Probability for Data Scientists
 Summary

Discussion
 How do we mathematically define the probability of an event?
 Could you illustrate probability with some simple examples?
 Why probability works?
 How is probability related to distributions?
 What are probability distributions and how are they useful?
 When probability works?
 What are axioms of Probability?
 What are mutually exclusive and nonmutually exclusive events?
 Could you explain joint, conditional and marginal probabilities?
 How is odds different from probability?
 What is Bayes' Theorem?
 Could you give some applications of Bayes Probability?
 What are Frequentist and Bayesian approaches to Probability?
 Milestones
 References
 Further Reading
 Article Stats
 Cite As
In mathematics, the notation \(\pi\), pronounced as \(pi\), denotes ratio of circumference of any circle to diameter of same circle. \(\pi\) is constant. It will not vary for circles of any size. But many other facts in the world are not constant.
Let's assume alphabet \(X\) denotes height of adults in India. \(X\) can take any positive real value for any random individual. Hence \(X\) is a variable that takes random values in a range of positive real numbers.
Probability measures how likely or unlikely is an outcome, where outcome is a Random Variable. For instance, we can ask, "What's the probability of picking an Indian adult male who is above six feet?"
Probability is intimately related to another branch of mathematics called Statistics. Both these are of fundamental importance to the field of Data Science.^{}
Discussion
How do we mathematically define the probability of an event? Mathematically, probability is the ratio of the number of desired outcomes and all possible outcomes:
$$P(Outcome)=\frac{n(Desired\ Outcome)}{n(All\ Outcome)}$$
Any desired outcome is a subset of all possible outcomes. The value of probability therefore ranges from zero to one. The limits have the following interpretation:
 Zero: the outcome will never occur.
 One: the outcome is guaranteed to occur.

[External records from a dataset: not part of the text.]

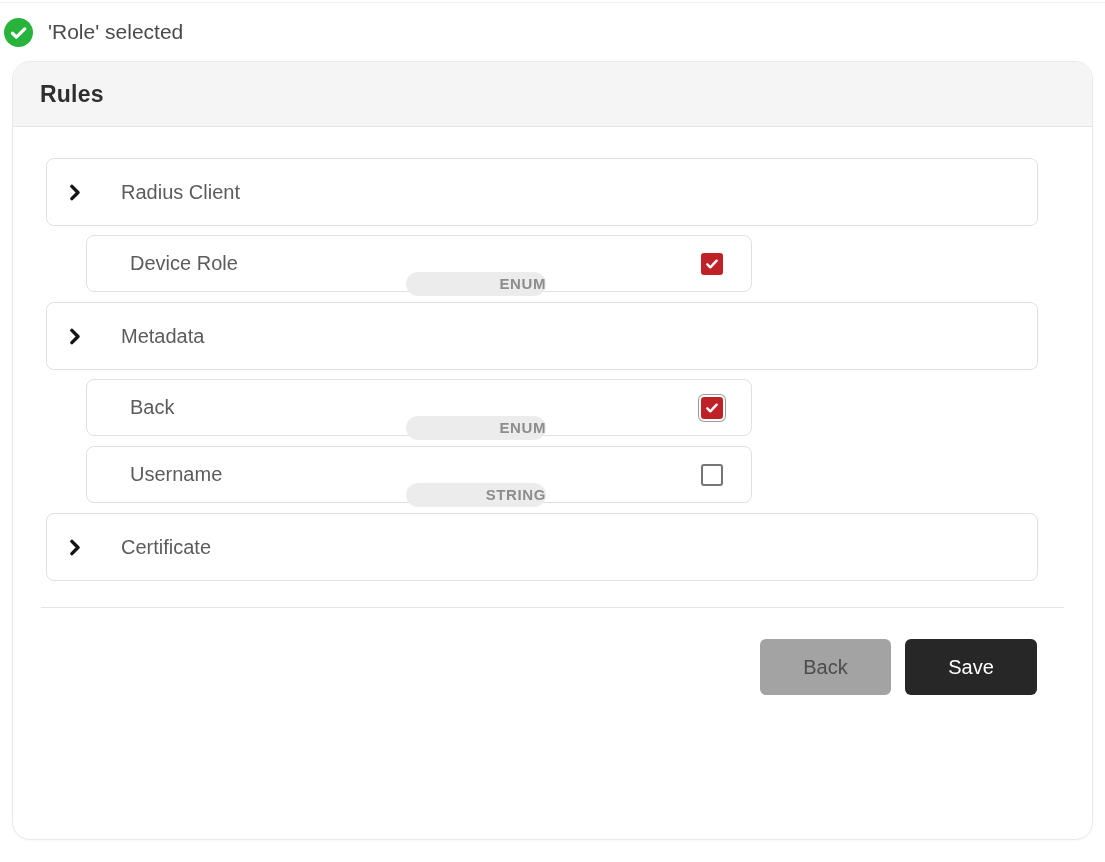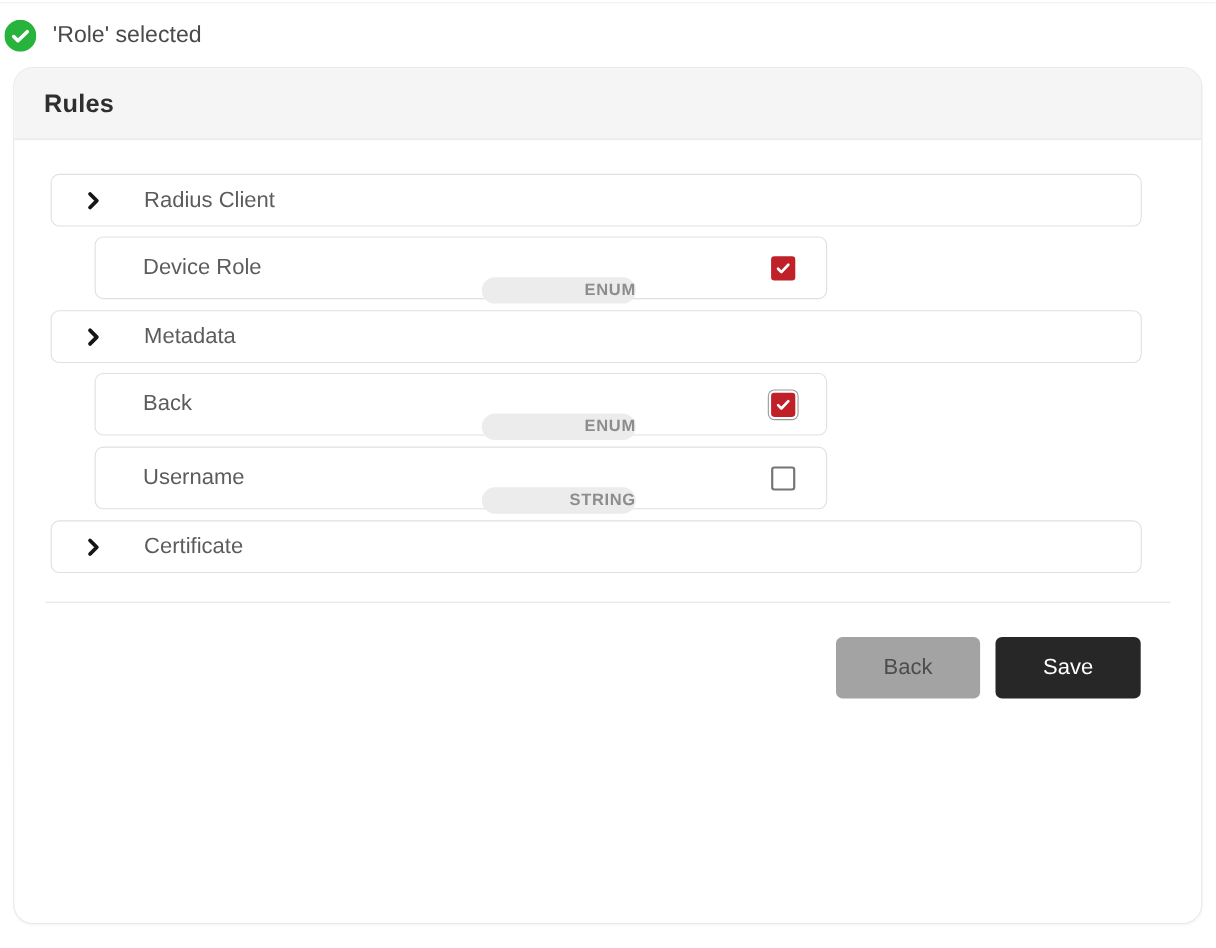--- a/index.html
+++ b/index.html
@@ -46,12 +46,12 @@
 
   
   .section-row {
-    height: 48px; width: 992px;
+    height: 68px; width: 992px;
     border: 1px solid #e0e0e0;
     border-radius: 8px;
     background: #fff;
     display: flex; align-items: center;
-    padding-left: 27px;
+    padding-left: 17px;
     margin-bottom: 9px;
     cursor: pointer;
   }

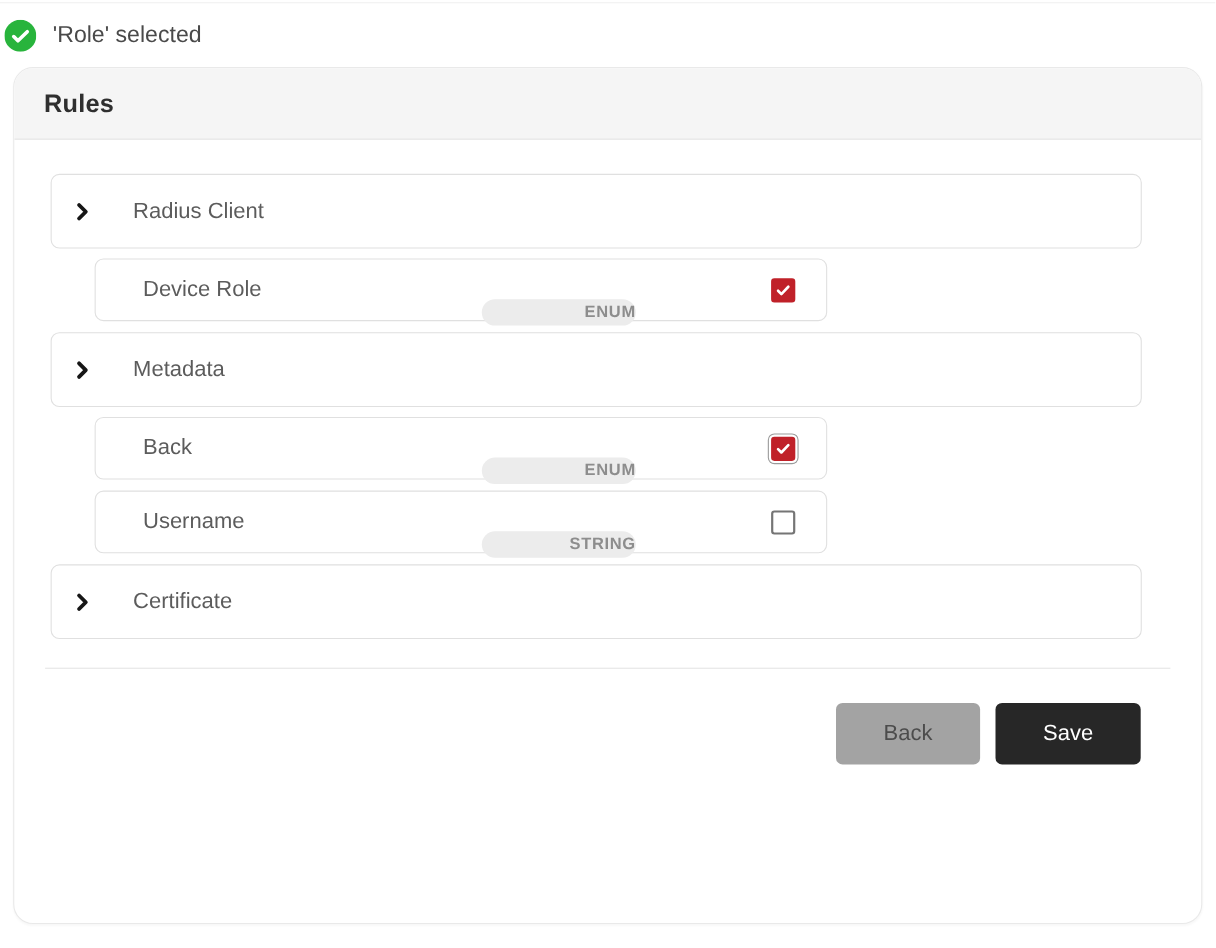--- a/index.html
+++ b/index.html
@@ -71,7 +71,6 @@
     display: flex; align-items: center;
     padding: 0 28px 0 43px;
     margin-bottom: 10px;
-    gap: 32px;
   }
   .child-label { flex: 0 0 276px; font-size: 20px; color: #5c5c5c; }
   .type-badge {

The set of all outcomes is called the Sample Space. When the number of outcomes is large or grouping outcomes is more suitable for a study, it's common to group one or more outcomes into what we call an Event.^{} An outcome can be part of multiple events.^{}
Could you illustrate probability with some simple examples? If we toss a coin, there are only two possible outcomes: head or tail. Assuming both outcomes are equally likely, the probability of getting a head is 1/2 = 0.5. Likewise, the probability of getting a tail is also 0.5. Taken together, the probability of getting either head or tail is 0.5 + 0.5 = 1. This makes sense since there are no other outcomes besides head or tail.^{}
Let's roll a dice. The probability of getting an odd prime number (3 or 5) is 2/6 = 0.33. The probability of getting a number greater than 6 is 0/6 = 0. The probability of getting a number less than or equal to 6 is 6/6 = 1.^{}
Why probability works? Any random variable, however random, will have its own identifiable characteristics. For example, the variable may be highly probable at one value with dropping probabilities at neighbouring values. This variability around the most probable value helps us to model random variables. In technical terms, we call this the distribution of the random variable. When we plot the number of occurrences against the value, we get a distribution curve. Random variables are typically modelled with average value, variability (spread), skewness (asymmetry) and kurtosis ("tailedness").^{}
For example, let's consider the response time of a computing system. When the system is under high load, the average response time increases. What's more interesting is that the spread of response time around this average is also more. Thus, under different loading the response time random variable exhibits different characteristics.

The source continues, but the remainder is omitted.